Nearly half the people working minimum wage are over 25, and most of these people are women, many of them with children:

When Clinton supporters think about racism, they think about kids in college classrooms hearing words they don’t like. They don’t think about distressed low-income black and Hispanic households where children are often supported by single parents working multiple jobs for inadequate wages, with little time to spend helping their children develop into productive members of society. When they think about sexism, they think about campus rape, not the single mothers the Clintons kicked off welfare and abandoned to minimum wage jobs. And classism? They don’t think about that at all. The economic challenges faced by poor white people don’t exist to Clinton supporters. Those poor white people know that Clinton and her supporters don’t think about them.
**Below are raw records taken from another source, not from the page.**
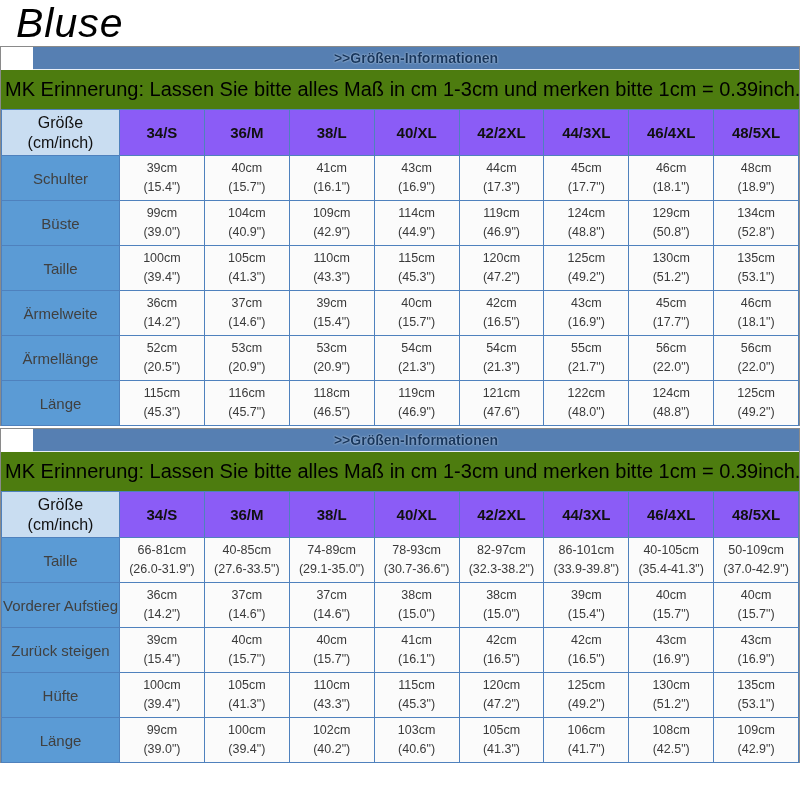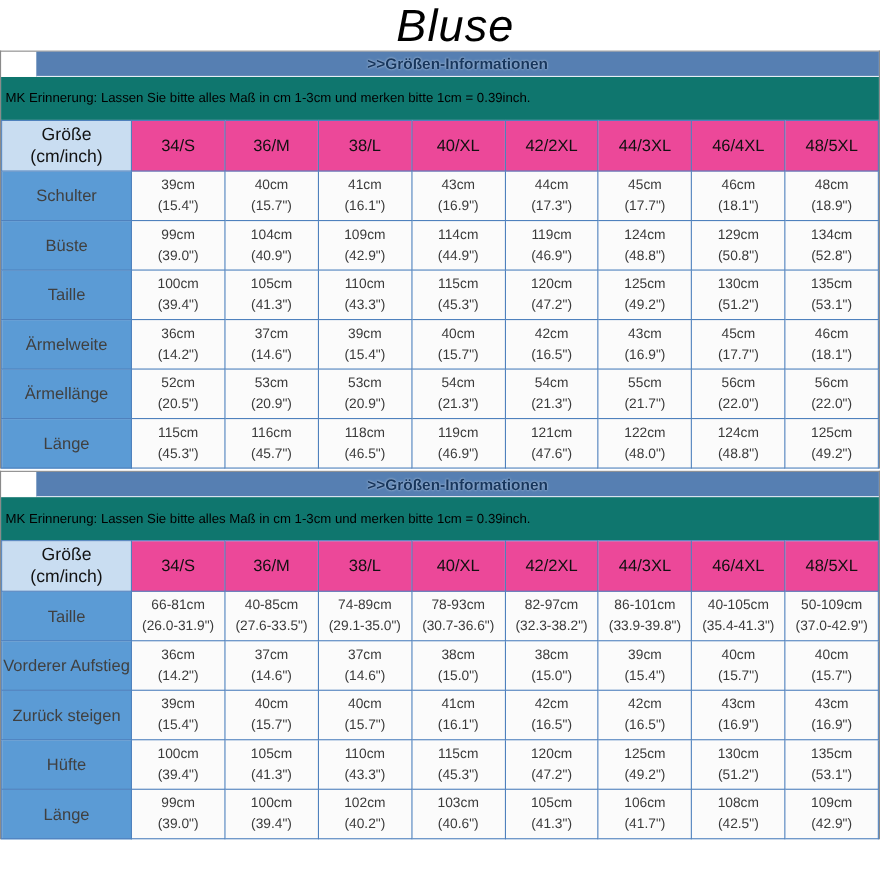"Bluse" .section-title { padding-left: 28px -> 16px; text-align: center -> none }
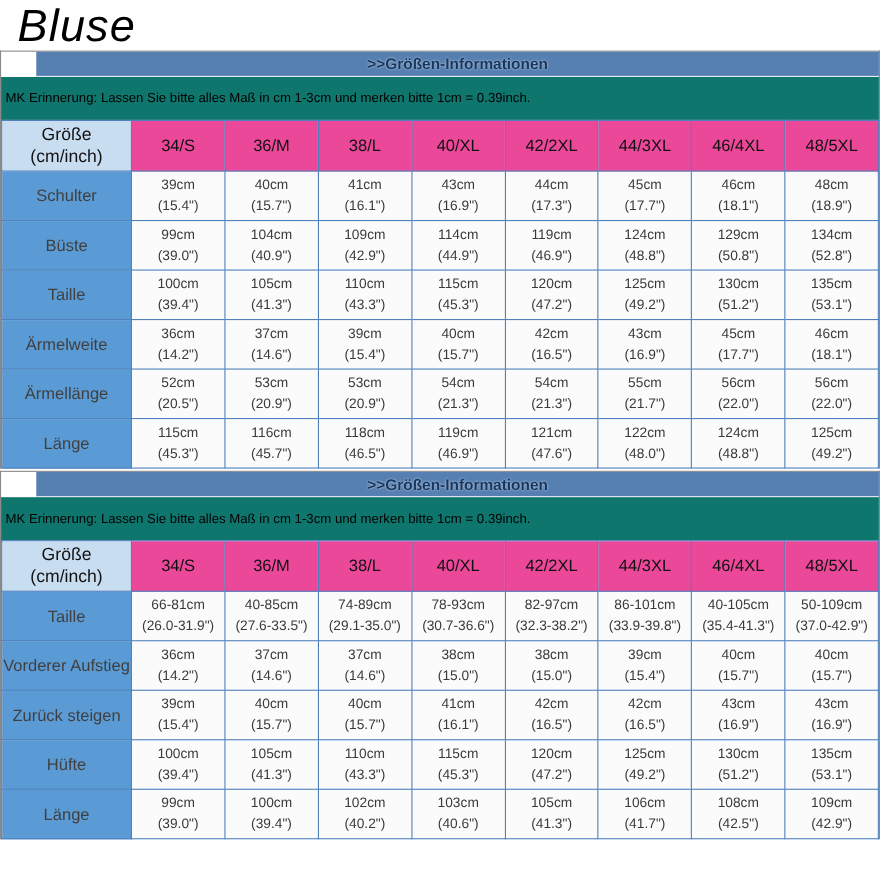"MK Erinnerung: Lassen Sie bitte" .note { background: #0f766e -> #4d7c0f; font-size: 12px -> 20px }
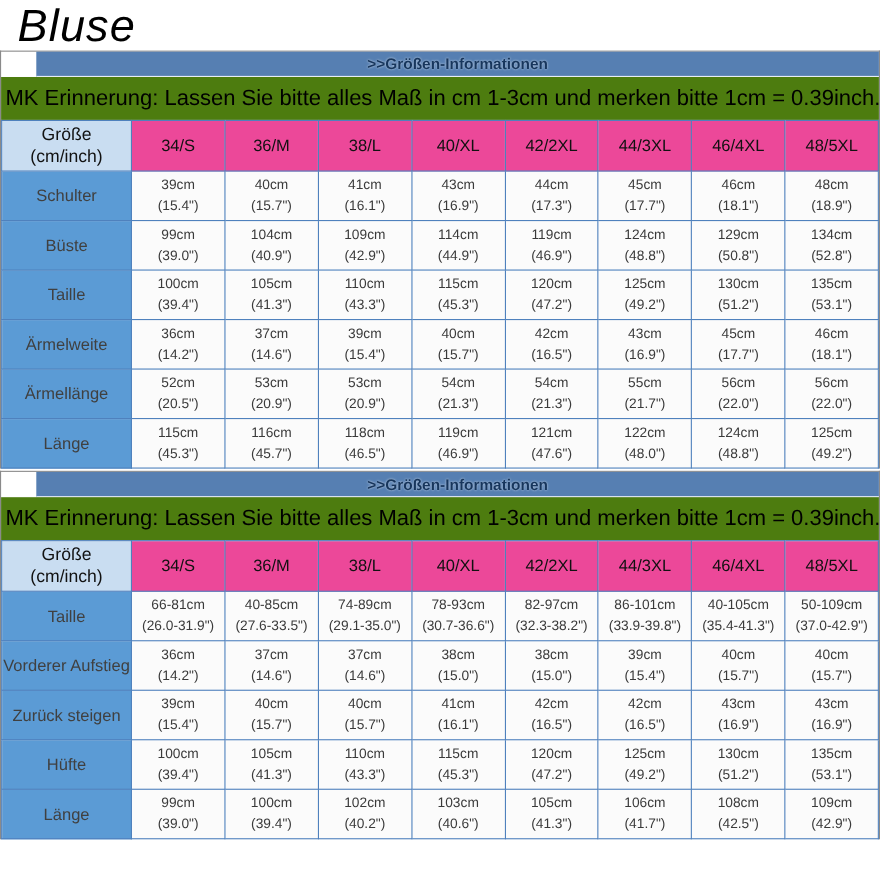"34/S" th.size-th { background: #ec4899 -> #8b5cf6; font-weight: normal -> bold }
If we don’t make it clear that there is a left that cares about them, can we blame them for voting for Trump–someone who acknowledges that their problems are real and promises to do something about them?

Racism and sexism are not just about the personal comforts of the members of the professional class, they are about real disparities in incomes and resources. Classism matters. That means:

  1. People who work 40 hours a week deserve to live in comfort and security, whether they went to college or not.
  2. People who are unemployed deserve jobs that pay a decent wage and robust welfare benefits whenever those jobs are not available.
  3. Every person, regardless of education level or economic position, deserves to experience rising living standards and get the benefits of economic growth.

Hillary Clinton may claim to believe these things, but her decades in the public eye tell a different tale. She has frequently and habitually said one thing to the working people of this country and done another. Regardless of whether Bernie Sanders wins or loses, left egalitarians must never allow themselves to be told that the interests of poor people matter less than those of the affluent members of the professional class who mistakenly believe they stand to benefit from a Clinton presidency (even most of these people will be left behind–most new income goes to the top 1%, not to the top 5%, 10%, or 20%). Poor people matter. Young people matter. Even if they’re white. Even if they’re men. It is better for a fake right nationalist to win in 2016 and lose to a left egalitarian in 2020 or 2024 than it is for a neoliberal to win in 2016 and lose to a real right nationalist in 2020 or 2024.

They are telling the left to shut up because they don’t care about the causes or people for which it fights. If Hillary Clinton is the nominee and you don’t want to vote for her, don’t vote for her.